[DATA IN THIS EXERCISE]

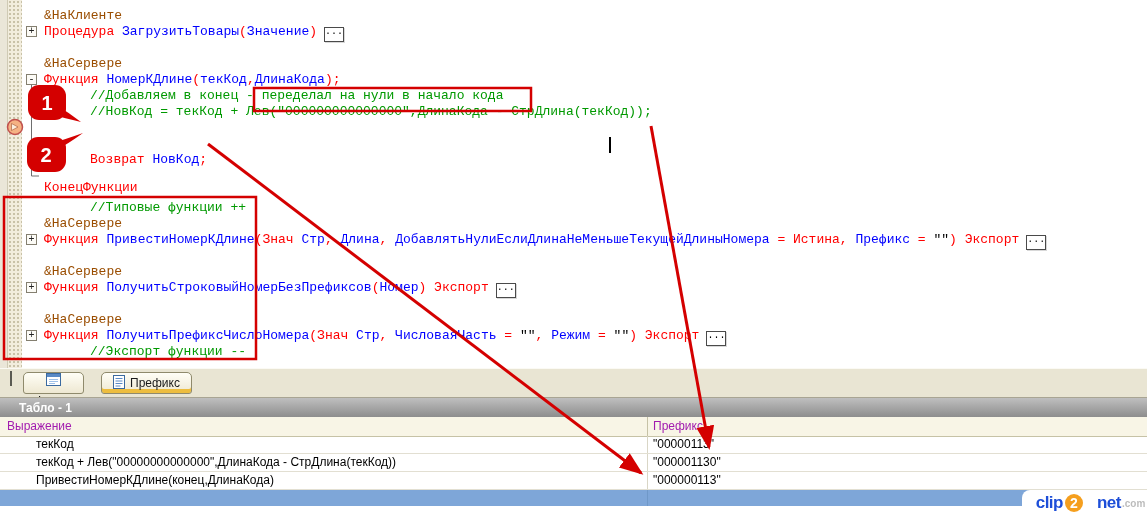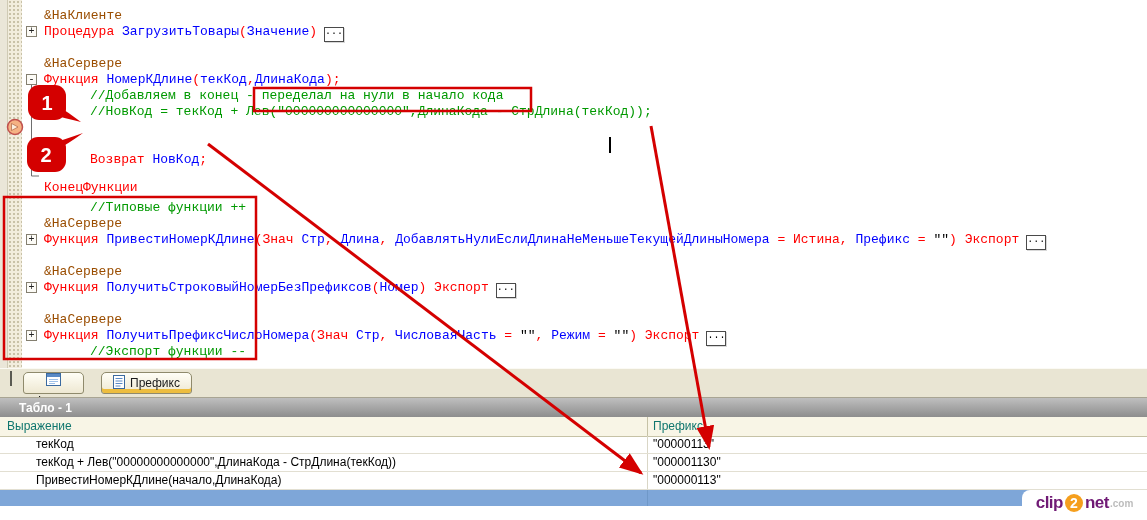"Выражение" .whead .wcell { color: #0f766e -> #a21caf }
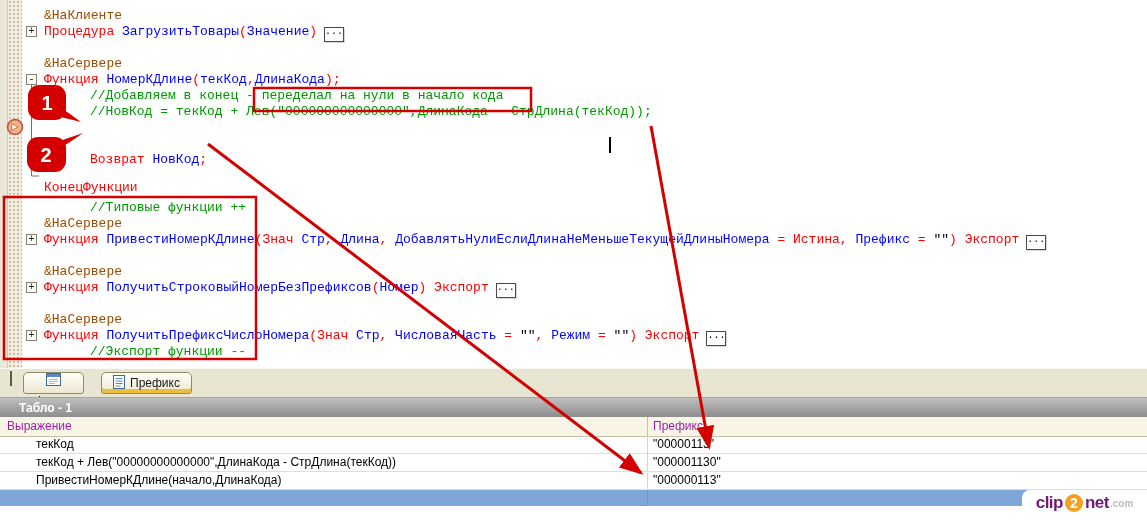"ПривестиНомерКДлине(начало,ДлинаКода)" div.wcell { text: начало,ДлинаКода -> конец,ДлинаКода }
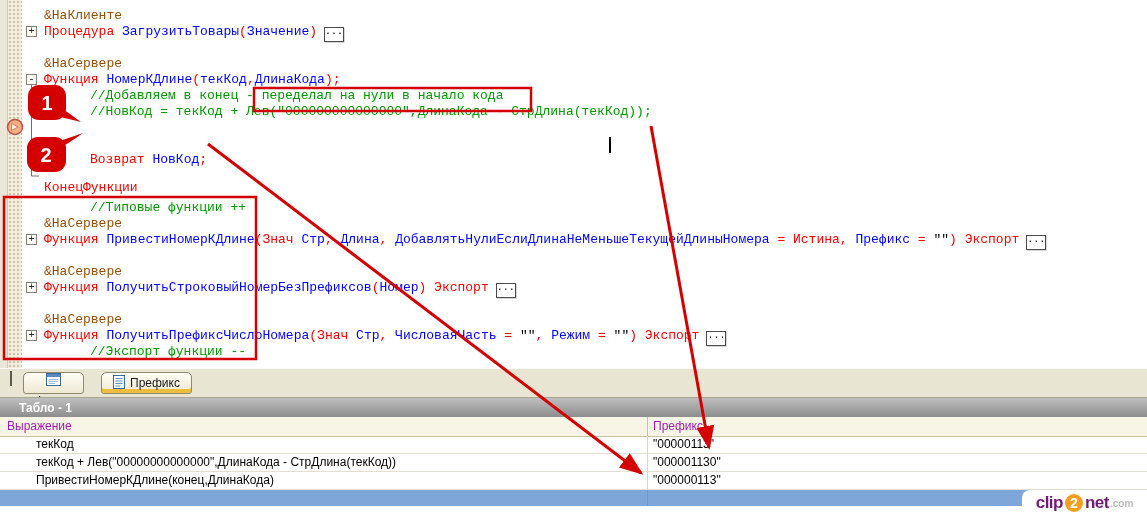"clip" .wm-blue { color: #701a75 -> #1d4ed8; margin-left: none -> 12px }
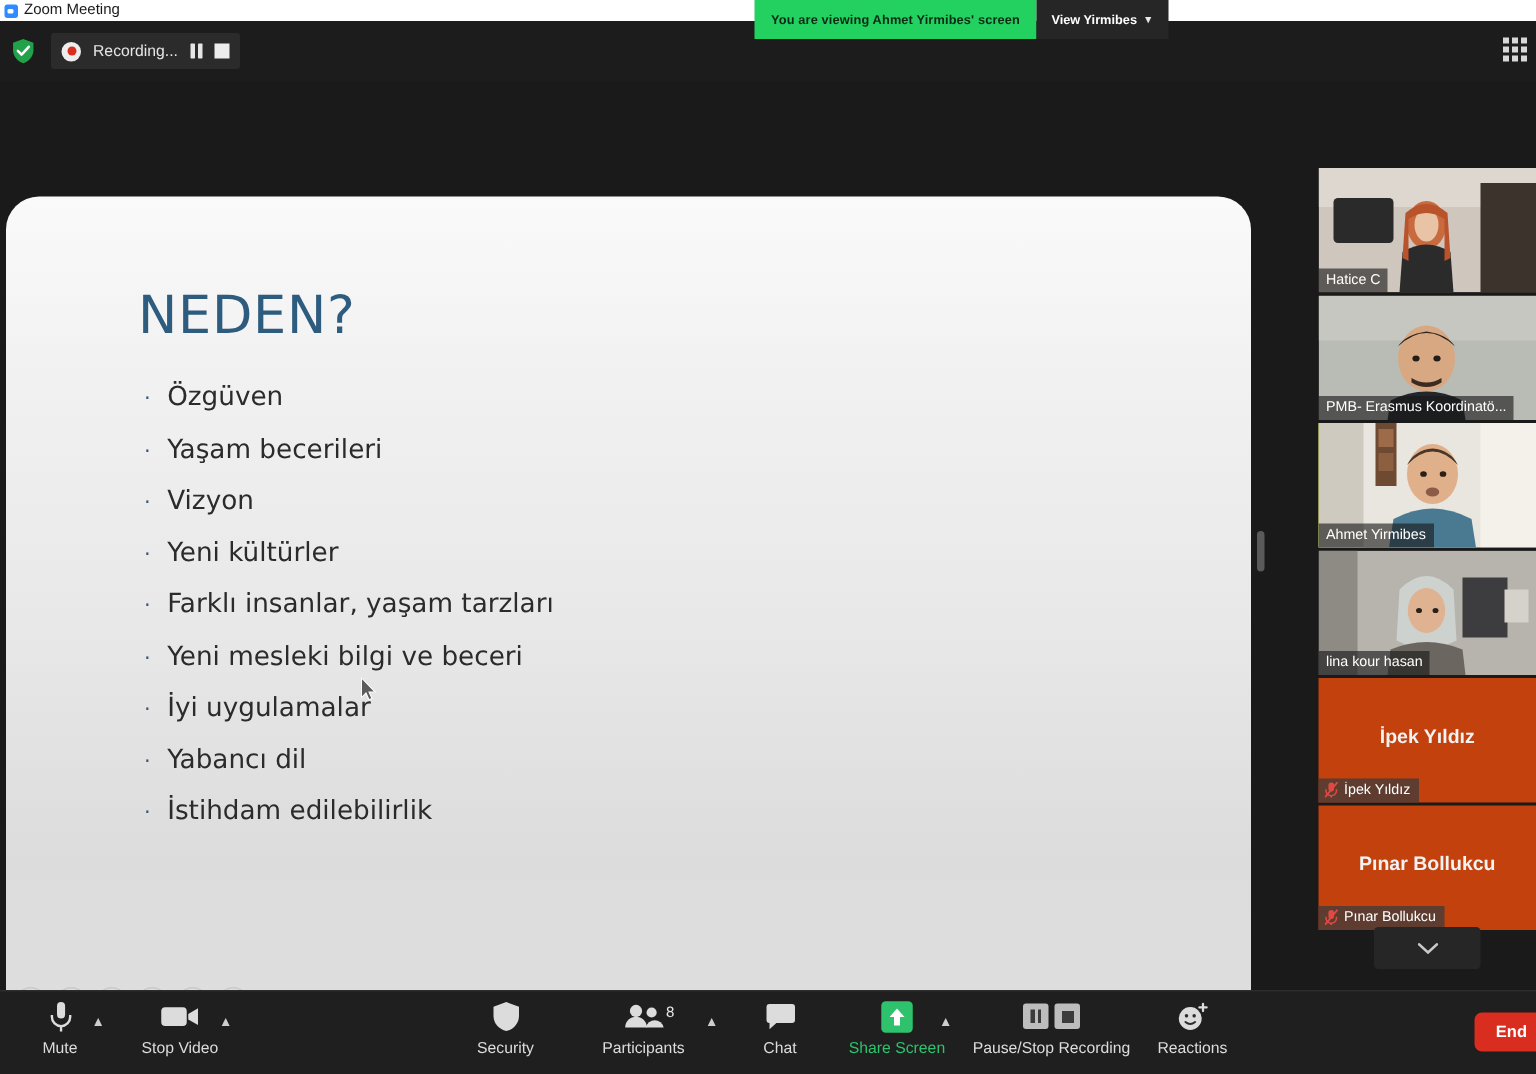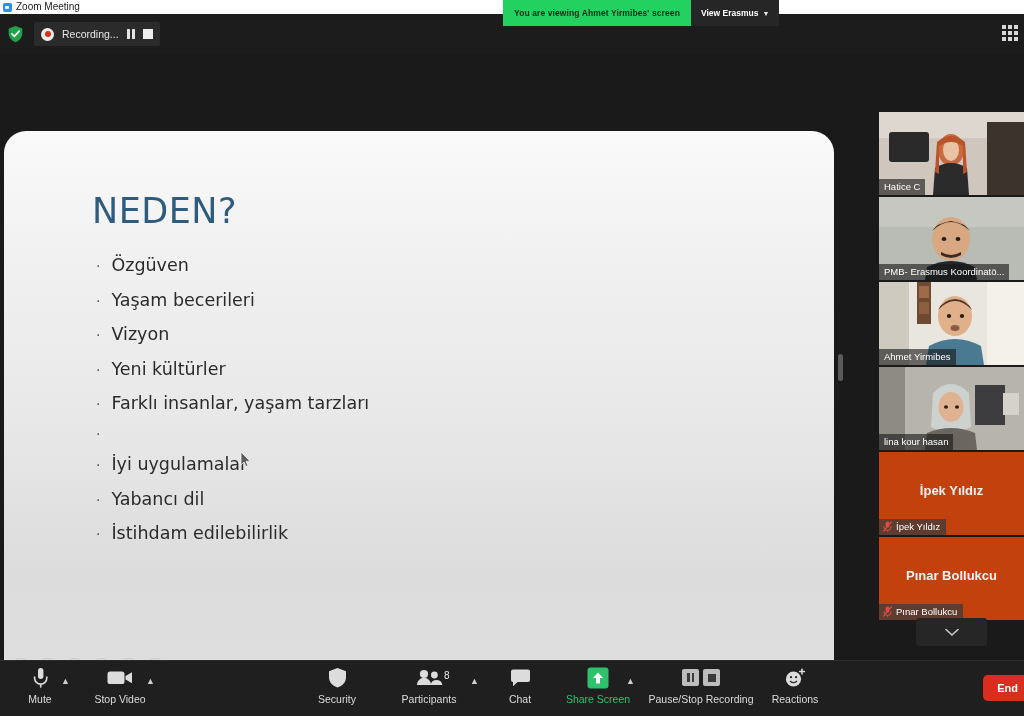"View Erasmus" span { text: Erasmus -> Yirmibes }
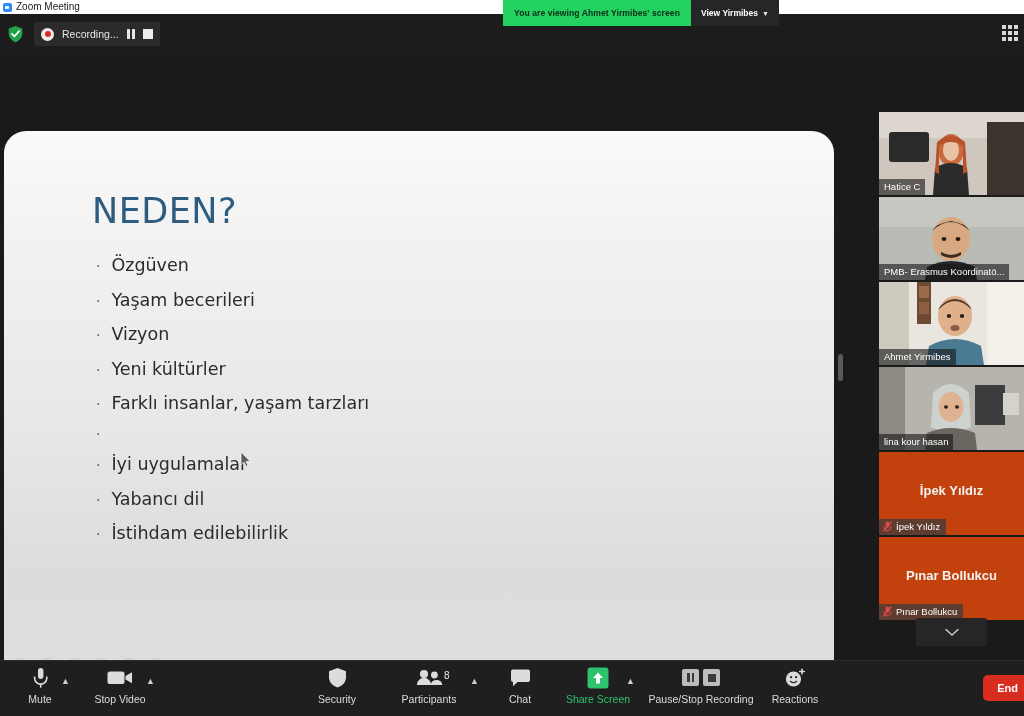"Yeni mesleki bilgi ve beceri" span { html: none -> <span>Yeni mesleki bilgi ve beceri</span> }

[WHAT TO WORK ON]
The pictures stay out; repeat exactly the lines from the one with "color: #701a75 ->" to the end of the entries above, and nothing else.

[ANSWER SPACE]
"clip" .wm-blue { color: #701a75 -> #1d4ed8; margin-left: none -> 12px }
"View Erasmus" span { text: Erasmus -> Yirmibes }
"Yeni mesleki bilgi ve beceri" span { html: none -> <span>Yeni mesleki bilgi ve beceri</span> }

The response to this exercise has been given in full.